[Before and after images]

====================

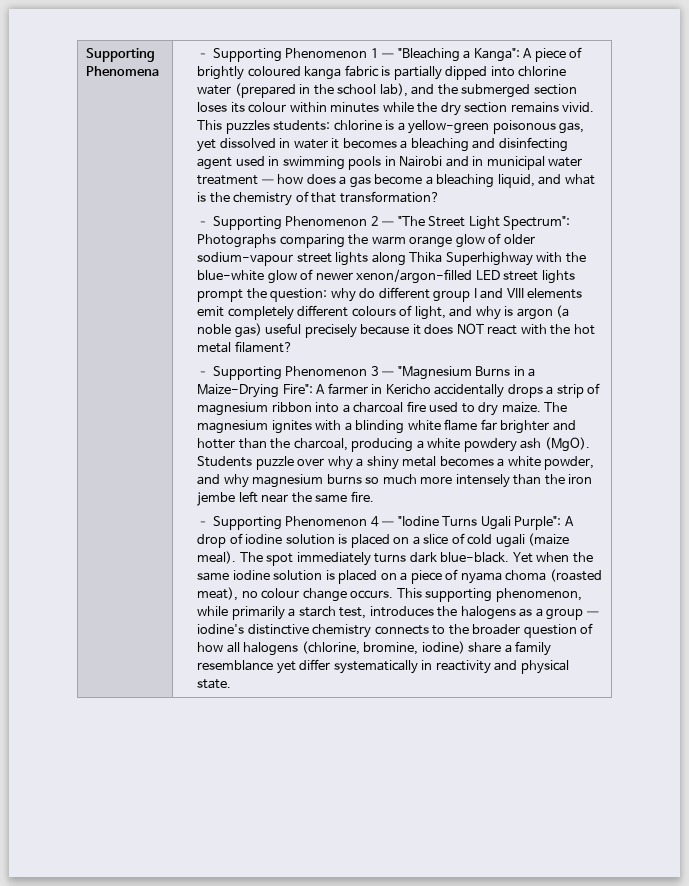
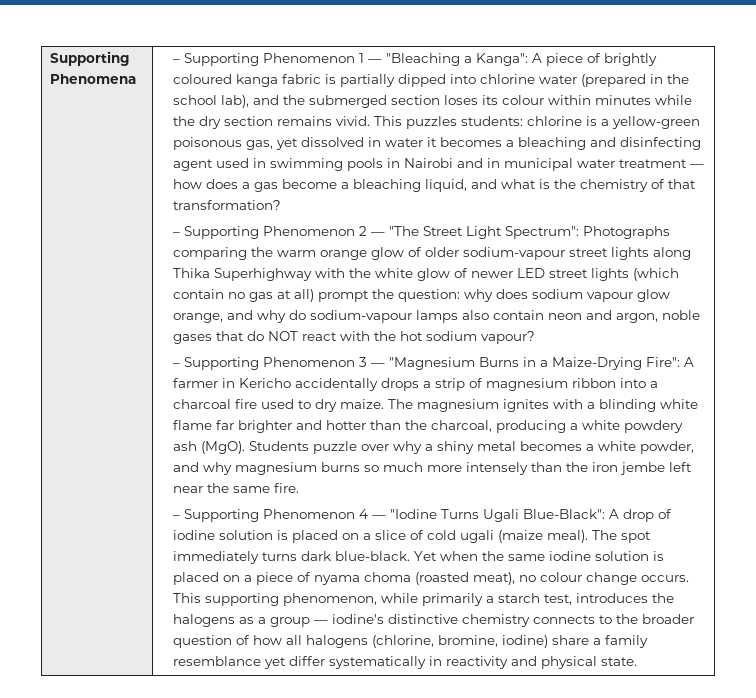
- – Supporting Phenomenon 2 — "The Street Light Spectrum": Photographs comparing the warm orange glow of older sodium-vapour street lights along Thika Superhighway with the blue-white glow of newer xenon/argon-filled LED street lights prompt the question: why do different group I and VIII elements emit completely different colours of light, and why is argon (a noble gas) useful precisely because it does NOT react with the hot metal filament?
+ – Supporting Phenomenon 2 — "The Street Light Spectrum": Photographs comparing the warm orange glow of older sodium-vapour street lights along Thika Superhighway with the white glow of newer LED street lights (which contain no gas at all) prompt the question: why does sodium vapour glow orange, and why do sodium-vapour lamps also contain neon and argon, noble gases that do NOT react with the hot sodium vapour?
- – Supporting Phenomenon 4 — "Iodine Turns Ugali Purple": A drop of iodine solution is placed on a slice of cold ugali (maize meal).
+ – Supporting Phenomenon 4 — "Iodine Turns Ugali Blue-Black": A drop of iodine solution is placed on a slice of cold ugali (maize meal).

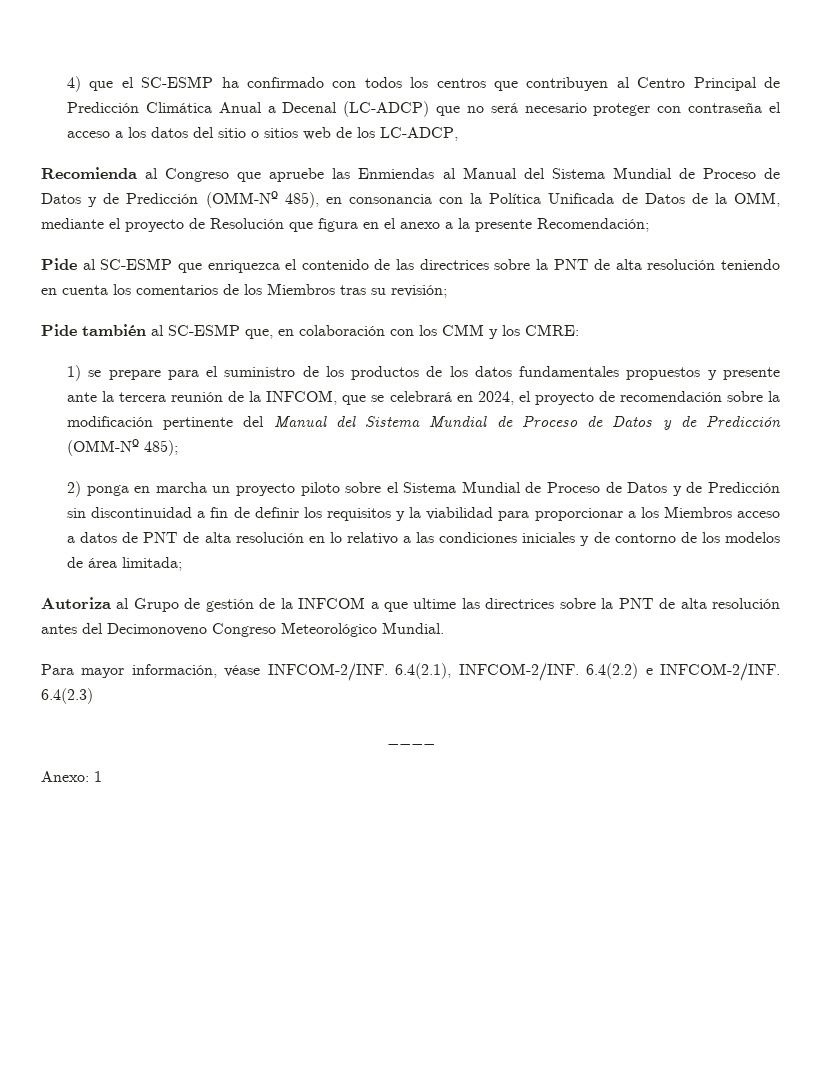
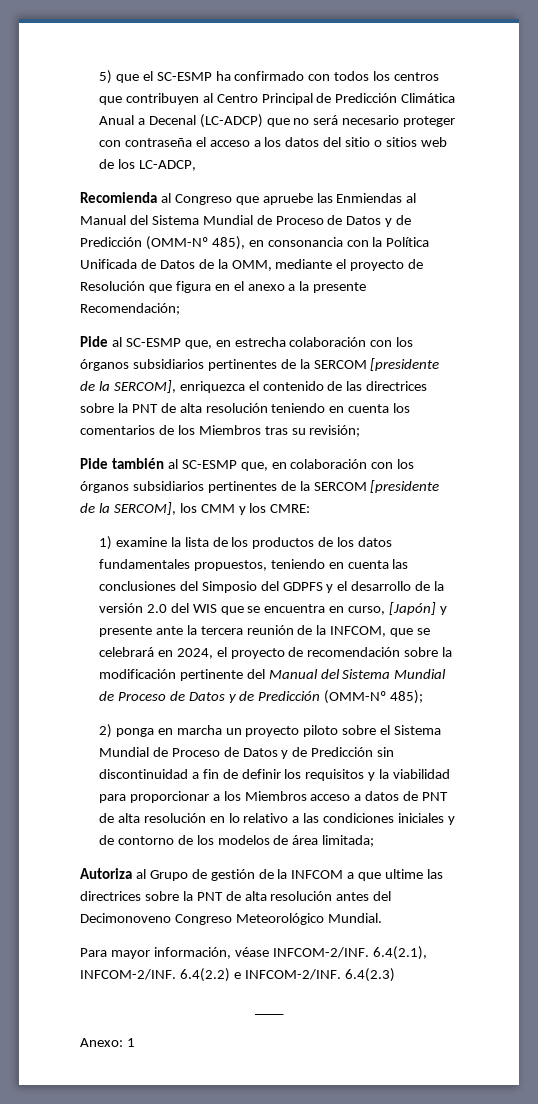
- 4) que el SC-ESMP ha confirmado con todos los centros que contribuyen al Centro Principal de Predicción Climática Anual a Decenal (LC-ADCP) que no será necesario proteger con contraseña el acceso a los datos del sitio o sitios web de los LC-ADCP,
+ 5) que el SC-ESMP ha confirmado con todos los centros que contribuyen al Centro Principal de Predicción Climática Anual a Decenal (LC-ADCP) que no será necesario proteger con contraseña el acceso a los datos del sitio o sitios web de los LC-ADCP,
- Pide al SC-ESMP que enriquezca el contenido de las directrices sobre la PNT de alta resolución teniendo en cuenta los comentarios de los Miembros tras su revisión;
+ Pide al SC-ESMP que, en estrecha colaboración con los órganos subsidiarios pertinentes de la SERCOM [presidente de la SERCOM], enriquezca el contenido de las directrices sobre la PNT de alta resolución teniendo en cuenta los comentarios de los Miembros tras su revisión;
- Pide también al SC-ESMP que, en colaboración con los CMM y los CMRE:
+ Pide también al SC-ESMP que, en colaboración con los órganos subsidiarios pertinentes de la SERCOM [presidente de la SERCOM], los CMM y los CMRE:
- 1) se prepare para el suministro de los productos de los datos fundamentales propuestos y presente ante la tercera reunión de la INFCOM, que se celebrará en 2024, el proyecto de recomendación sobre la modificación pertinente del Manual del Sistema Mundial de Proceso de Datos y de Predicción (OMM-Nº 485);
+ 1) examine la lista de los productos de los datos fundamentales propuestos, teniendo en cuenta las conclusiones del Simposio del GDPFS y el desarrollo de la versión 2.0 del WIS que se encuentra en curso, [Japón] y presente ante la tercera reunión de la INFCOM, que se celebrará en 2024, el proyecto de recomendación sobre la modificación pertinente del Manual del Sistema Mundial de Proceso de Datos y de Predicción (OMM-Nº 485);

====================

# Activity
Please quote exactly the run of lines that starts the entries and ends at the line containing "- Pide al SC-ESMP", leaving out every picture.

# Solution
- – Supporting Phenomenon 2 — "The Street Light Spectrum": Photographs comparing the warm orange glow of older sodium-vapour street lights along Thika Superhighway with the blue-white glow of newer xenon/argon-filled LED street lights prompt the question: why do different group I and VIII elements emit completely different colours of light, and why is argon (a noble gas) useful precisely because it does NOT react with the hot metal filament?
+ – Supporting Phenomenon 2 — "The Street Light Spectrum": Photographs comparing the warm orange glow of older sodium-vapour street lights along Thika Superhighway with the white glow of newer LED street lights (which contain no gas at all) prompt the question: why does sodium vapour glow orange, and why do sodium-vapour lamps also contain neon and argon, noble gases that do NOT react with the hot sodium vapour?
- – Supporting Phenomenon 4 — "Iodine Turns Ugali Purple": A drop of iodine solution is placed on a slice of cold ugali (maize meal).
+ – Supporting Phenomenon 4 — "Iodine Turns Ugali Blue-Black": A drop of iodine solution is placed on a slice of cold ugali (maize meal).

- 4) que el SC-ESMP ha confirmado con todos los centros que contribuyen al Centro Principal de Predicción Climática Anual a Decenal (LC-ADCP) que no será necesario proteger con contraseña el acceso a los datos del sitio o sitios web de los LC-ADCP,
+ 5) que el SC-ESMP ha confirmado con todos los centros que contribuyen al Centro Principal de Predicción Climática Anual a Decenal (LC-ADCP) que no será necesario proteger con contraseña el acceso a los datos del sitio o sitios web de los LC-ADCP,
- Pide al SC-ESMP que enriquezca el contenido de las directrices sobre la PNT de alta resolución teniendo en cuenta los comentarios de los Miembros tras su revisión;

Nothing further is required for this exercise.